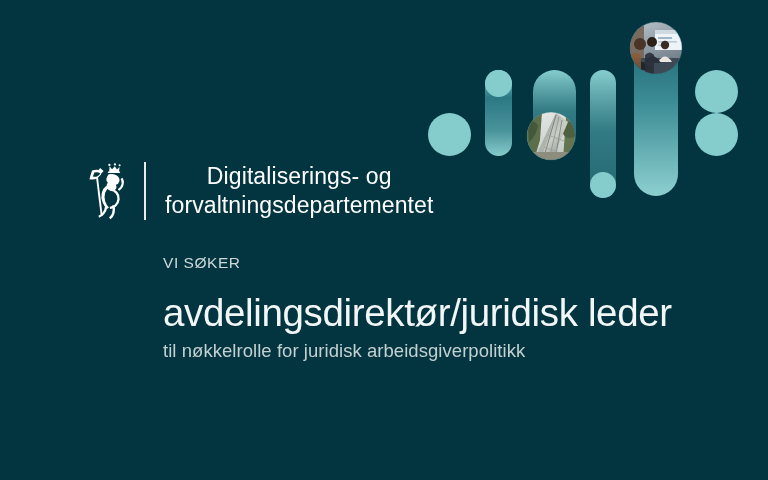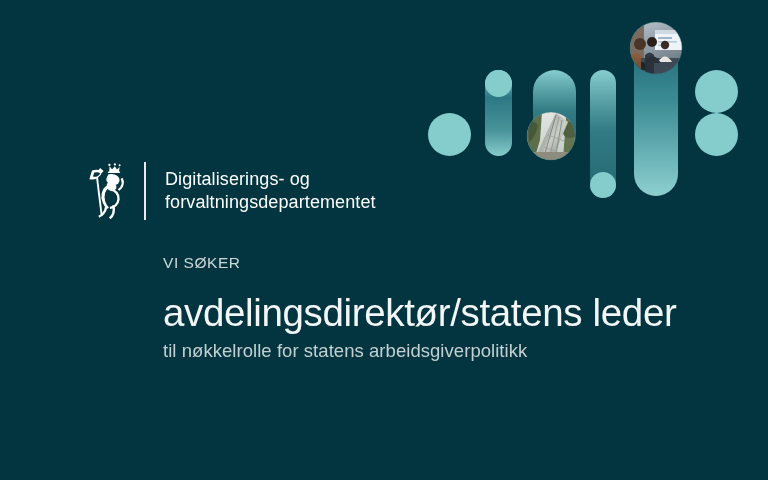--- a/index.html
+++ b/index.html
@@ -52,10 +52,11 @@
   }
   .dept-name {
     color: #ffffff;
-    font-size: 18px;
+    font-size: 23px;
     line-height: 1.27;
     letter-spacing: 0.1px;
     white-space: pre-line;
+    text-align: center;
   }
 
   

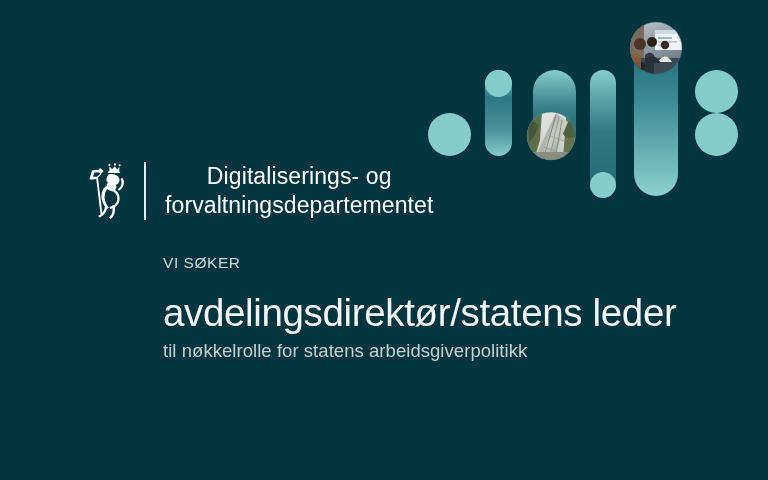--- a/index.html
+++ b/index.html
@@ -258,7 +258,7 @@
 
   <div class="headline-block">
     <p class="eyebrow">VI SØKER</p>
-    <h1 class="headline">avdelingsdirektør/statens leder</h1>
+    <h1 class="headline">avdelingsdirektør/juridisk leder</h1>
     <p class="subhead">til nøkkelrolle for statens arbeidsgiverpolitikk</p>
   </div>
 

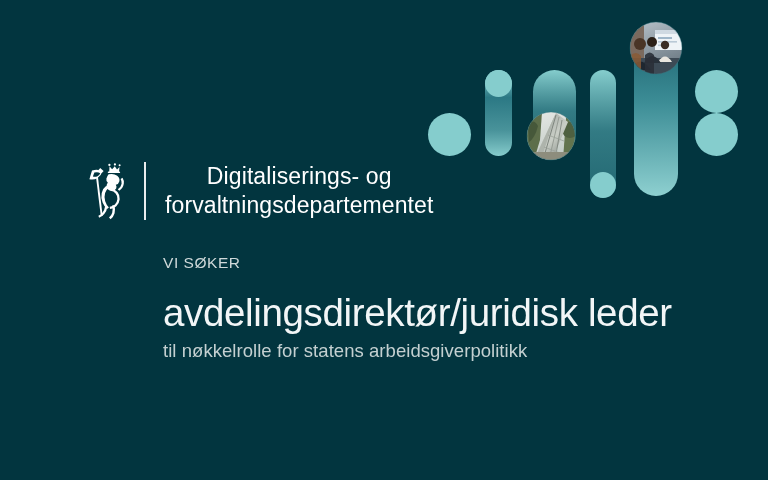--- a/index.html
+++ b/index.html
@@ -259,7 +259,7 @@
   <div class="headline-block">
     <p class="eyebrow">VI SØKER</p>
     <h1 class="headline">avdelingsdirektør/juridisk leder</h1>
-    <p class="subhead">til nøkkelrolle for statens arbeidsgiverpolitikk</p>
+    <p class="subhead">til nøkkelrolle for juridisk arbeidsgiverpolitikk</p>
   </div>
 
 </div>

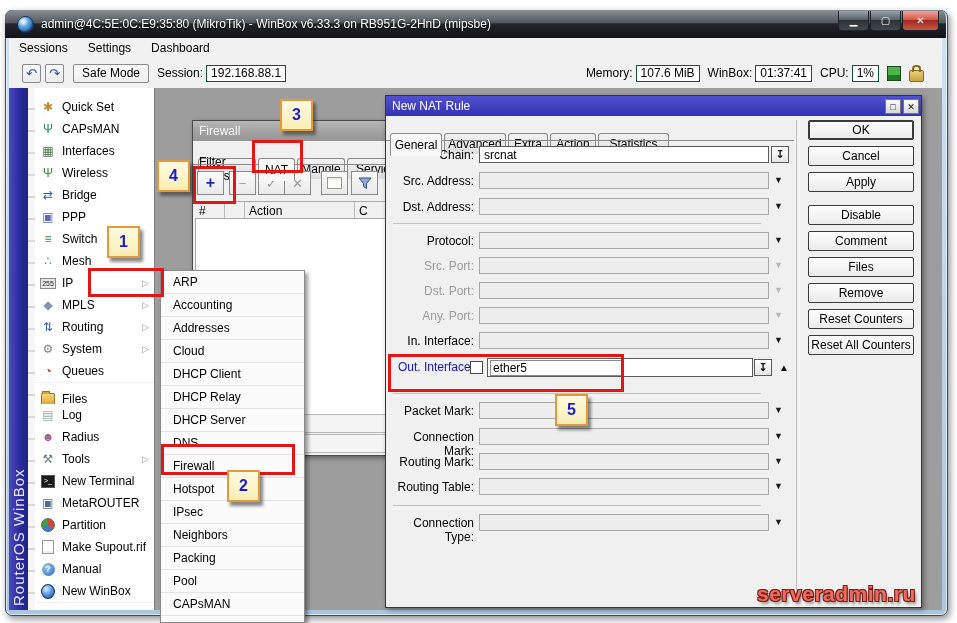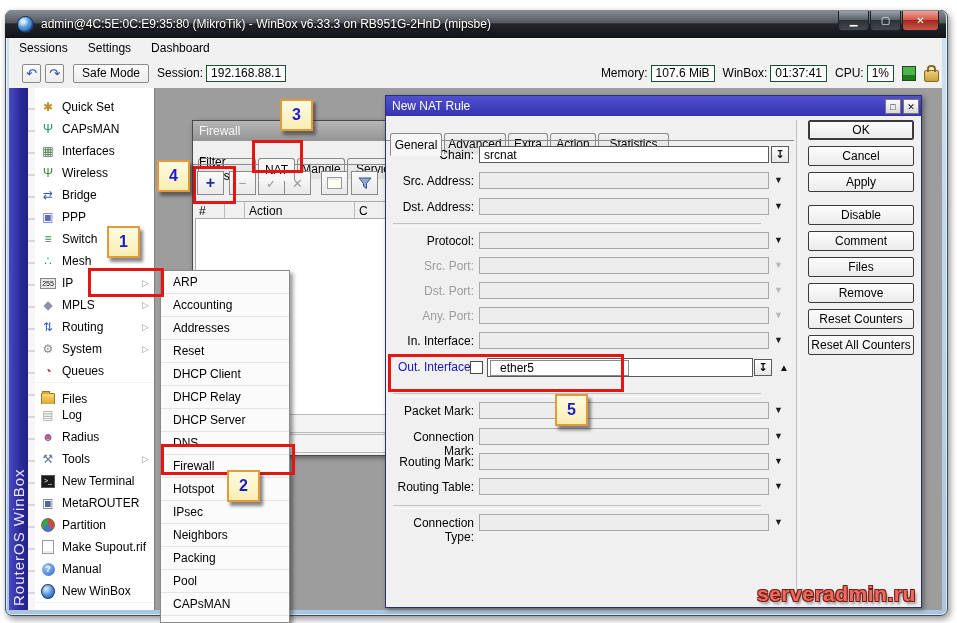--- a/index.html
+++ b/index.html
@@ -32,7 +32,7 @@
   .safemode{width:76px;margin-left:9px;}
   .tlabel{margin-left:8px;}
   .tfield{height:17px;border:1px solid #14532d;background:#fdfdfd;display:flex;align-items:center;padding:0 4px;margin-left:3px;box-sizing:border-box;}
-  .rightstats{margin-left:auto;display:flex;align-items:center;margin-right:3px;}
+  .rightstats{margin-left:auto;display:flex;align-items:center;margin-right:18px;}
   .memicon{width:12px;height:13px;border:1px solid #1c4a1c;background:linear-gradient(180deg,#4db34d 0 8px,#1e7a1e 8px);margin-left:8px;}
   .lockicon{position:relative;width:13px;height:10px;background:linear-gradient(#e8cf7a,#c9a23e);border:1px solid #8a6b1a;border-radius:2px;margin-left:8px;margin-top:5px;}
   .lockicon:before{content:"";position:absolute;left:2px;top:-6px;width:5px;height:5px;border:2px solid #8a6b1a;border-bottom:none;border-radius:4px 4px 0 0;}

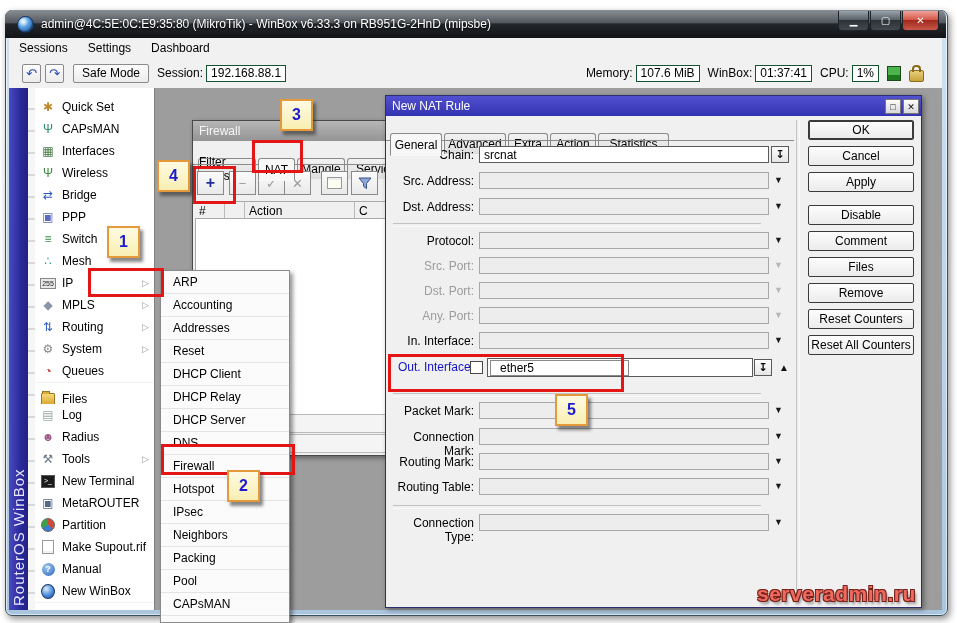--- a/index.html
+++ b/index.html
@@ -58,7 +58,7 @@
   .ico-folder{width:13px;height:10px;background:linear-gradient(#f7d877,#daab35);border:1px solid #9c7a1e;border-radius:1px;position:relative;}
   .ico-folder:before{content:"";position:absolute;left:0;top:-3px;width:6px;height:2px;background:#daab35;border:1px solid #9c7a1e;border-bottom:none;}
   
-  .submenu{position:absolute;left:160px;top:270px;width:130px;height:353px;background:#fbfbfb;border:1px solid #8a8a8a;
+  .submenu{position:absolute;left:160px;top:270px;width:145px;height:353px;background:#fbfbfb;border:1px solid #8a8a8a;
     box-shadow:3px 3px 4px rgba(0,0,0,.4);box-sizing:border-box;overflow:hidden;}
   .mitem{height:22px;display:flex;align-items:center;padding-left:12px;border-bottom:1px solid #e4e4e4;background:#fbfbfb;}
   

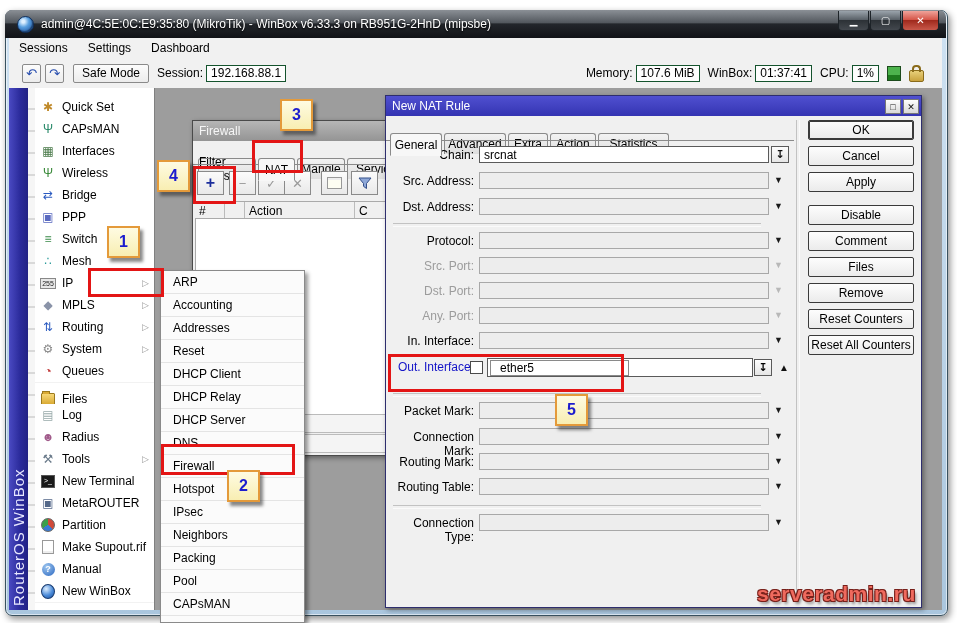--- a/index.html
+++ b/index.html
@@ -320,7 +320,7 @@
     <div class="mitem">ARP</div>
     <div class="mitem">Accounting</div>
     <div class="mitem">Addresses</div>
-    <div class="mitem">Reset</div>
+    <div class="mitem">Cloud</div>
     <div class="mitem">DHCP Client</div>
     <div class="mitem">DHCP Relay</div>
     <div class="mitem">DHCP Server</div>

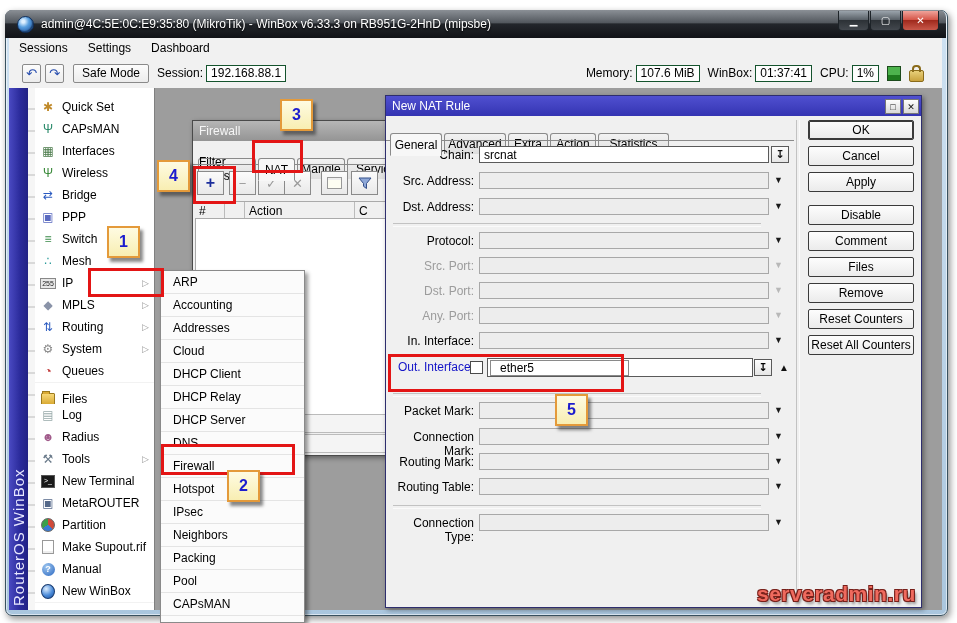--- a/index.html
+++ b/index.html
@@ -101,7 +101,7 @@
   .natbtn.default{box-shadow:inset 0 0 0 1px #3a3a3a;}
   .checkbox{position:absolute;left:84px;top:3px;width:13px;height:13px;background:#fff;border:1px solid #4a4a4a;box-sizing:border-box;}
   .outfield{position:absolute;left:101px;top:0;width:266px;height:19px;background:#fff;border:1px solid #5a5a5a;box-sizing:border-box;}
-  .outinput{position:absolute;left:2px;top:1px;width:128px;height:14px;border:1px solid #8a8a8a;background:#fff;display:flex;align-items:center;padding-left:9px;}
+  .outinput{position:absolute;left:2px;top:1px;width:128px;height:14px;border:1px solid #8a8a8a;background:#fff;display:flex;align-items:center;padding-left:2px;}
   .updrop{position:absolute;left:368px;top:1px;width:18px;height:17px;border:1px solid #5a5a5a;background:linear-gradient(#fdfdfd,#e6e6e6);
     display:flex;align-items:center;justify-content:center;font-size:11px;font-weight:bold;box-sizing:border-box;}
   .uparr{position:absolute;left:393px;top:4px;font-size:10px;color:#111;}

============================================================

- WHAT THIS TASK INVOLVES
Find every line in the entries that includes the word "avdelingsdirektør", then state how many there are and nothing else.

- RESULT FOR THIS EXERCISE
3